#### [Screenshot and code edit data]
────────────────────────────────────────
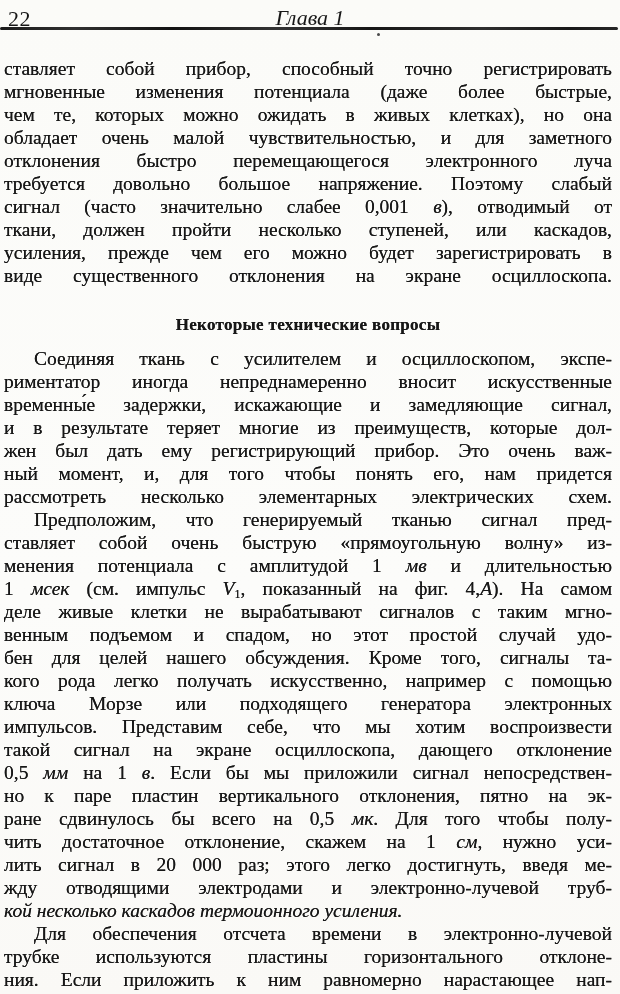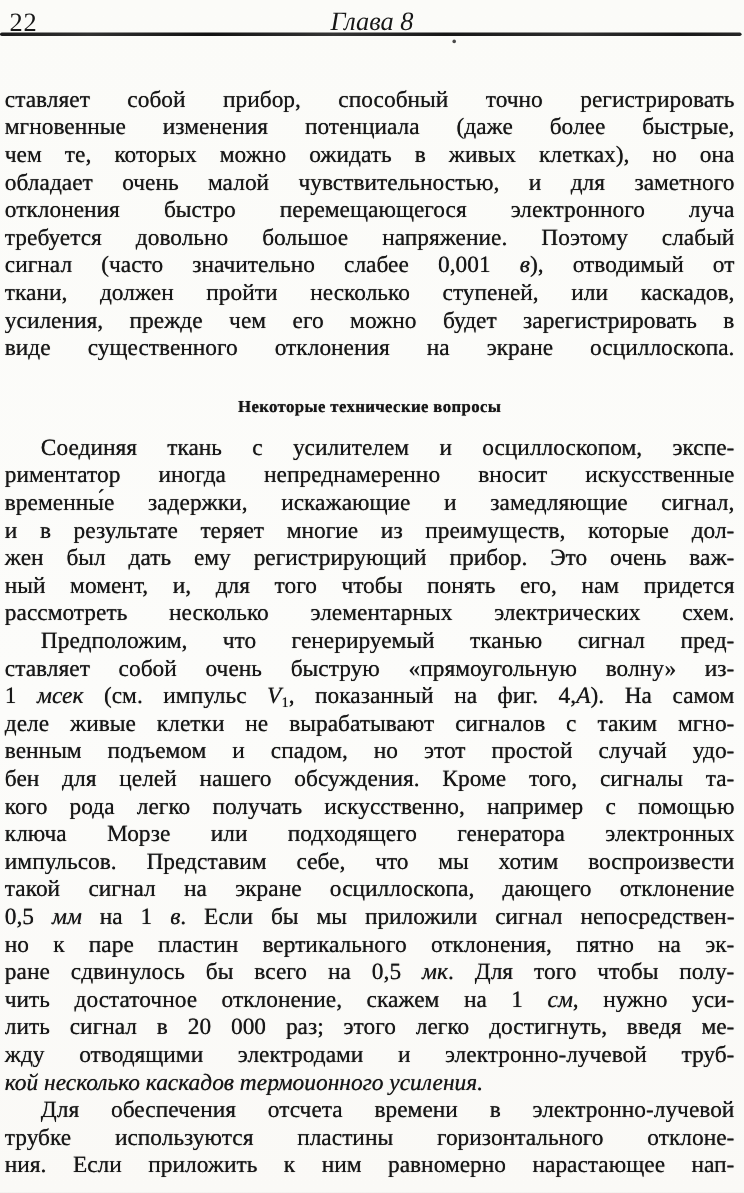--- a/index.html
+++ b/index.html
@@ -78,7 +78,7 @@
 <div class="page">
   <div class="running-head">
     <span class="page-num">22</span>
-    <span class="chapter">Глава 8</span>
+    <span class="chapter">Глава 1</span>
   </div>
   <div class="rule"></div>
   <div class="speck"></div>

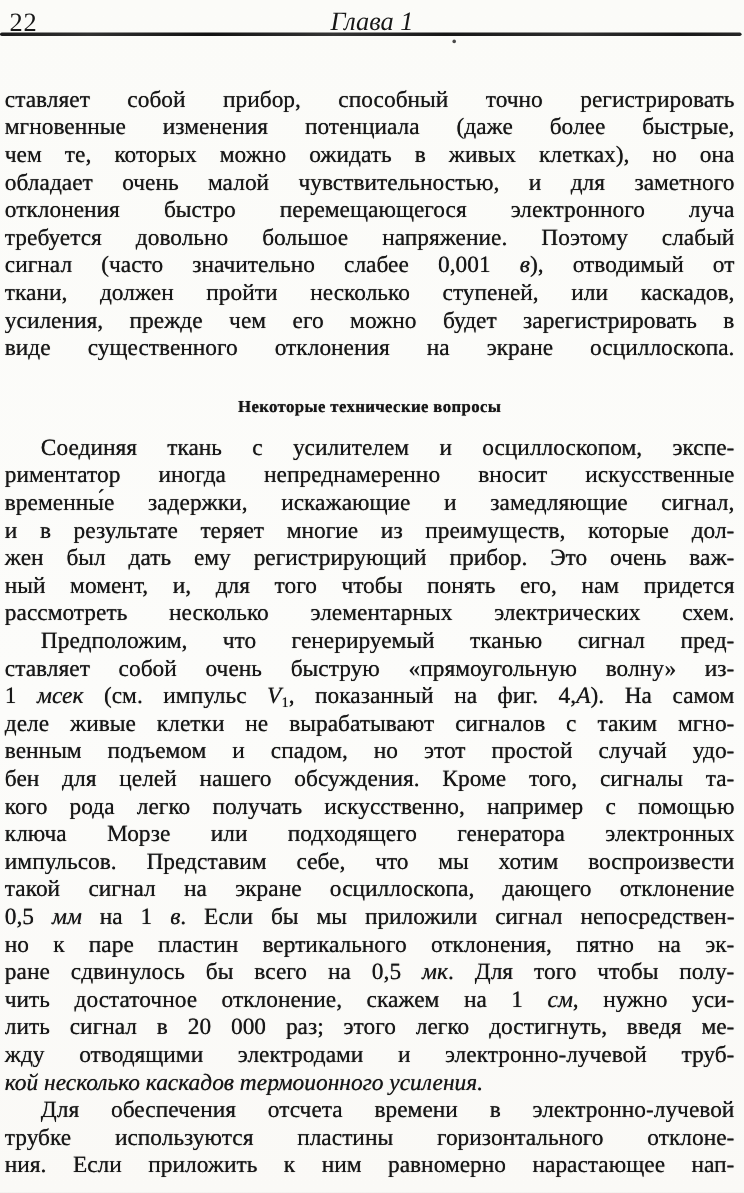--- a/index.html
+++ b/index.html
@@ -48,7 +48,7 @@
   }
   .body-text {
     position: absolute;
-    top: 72px; left: 4px; right: 8px;
+    top: 57px; left: 4px; right: 8px;
     font-size: 19.5px;
     line-height: 23px;
     text-shadow: 0 0 0.6px rgba(10,10,10,0.85);

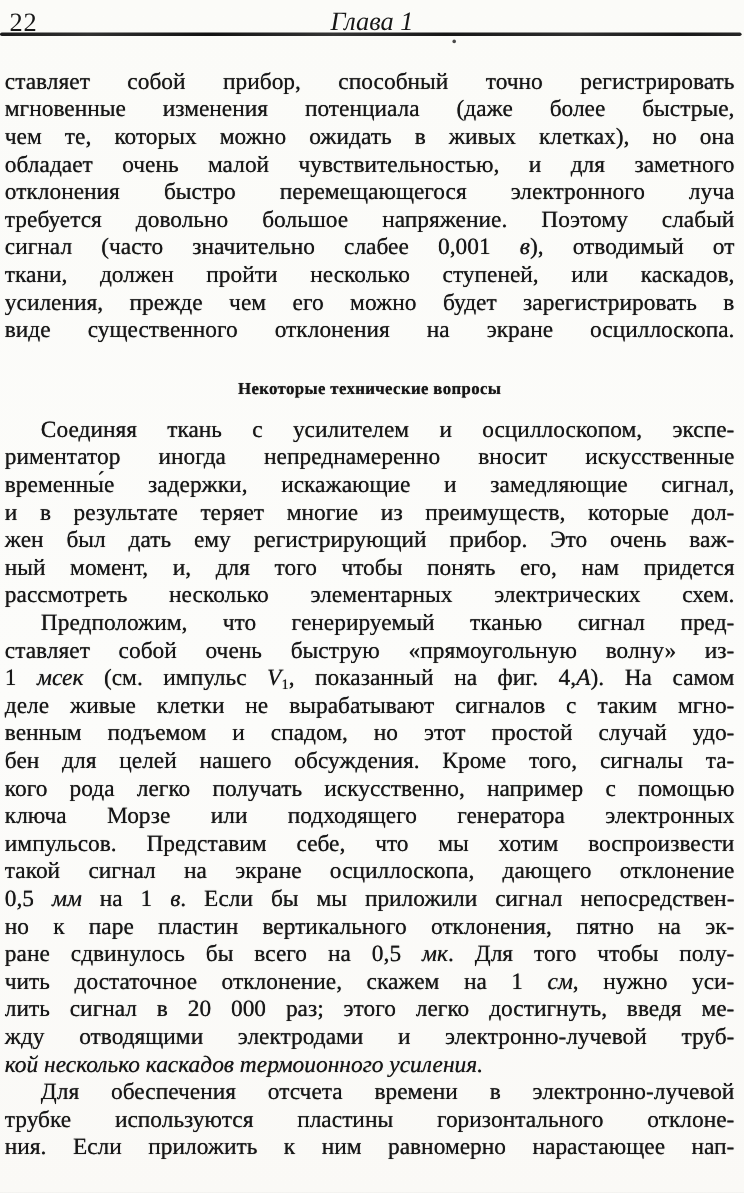--- a/index.html
+++ b/index.html
@@ -56,7 +56,7 @@
   .heading {
     text-align: center;
     font-weight: bold;
-    font-size: 14px;
+    font-size: 17px;
     margin: 26px 0 11px 0;
     line-height: 23px;
     letter-spacing: 0.3px;

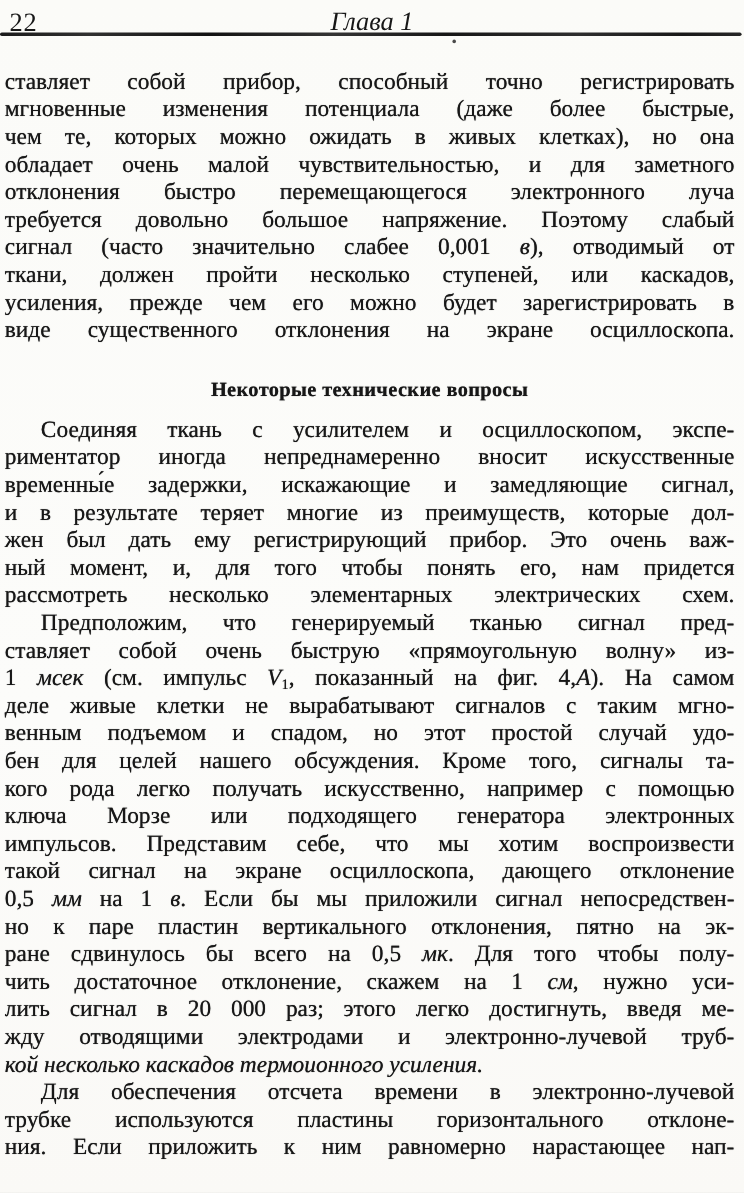--- a/index.html
+++ b/index.html
@@ -110,6 +110,7 @@
       <div class="para">
         <div class="line indent">Предположим, что генерируемый тканью сигнал пред-</div>
         <div class="line">ставляет собой очень быструю «прямоугольную волну» из-</div>
+        <div class="line">менения потенциала с амплитудой 1 <i>мв</i> и длительностью</div>
         <div class="line">1 <i>мсек</i> (см. импульс <i>V</i><sub>1</sub>, показанный на фиг. 4,<i>А</i>). На самом</div>
         <div class="line">деле живые клетки не вырабатывают сигналов с таким мгно-</div>
         <div class="line">венным подъемом и спадом, но этот простой случай удо-</div>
────────────────────────────────────────
#### [ASSIGNMENT]
Please go over the data above and tally every line holding "size"; reply only with the count.

#### [PROBLEM SOLUTION]
3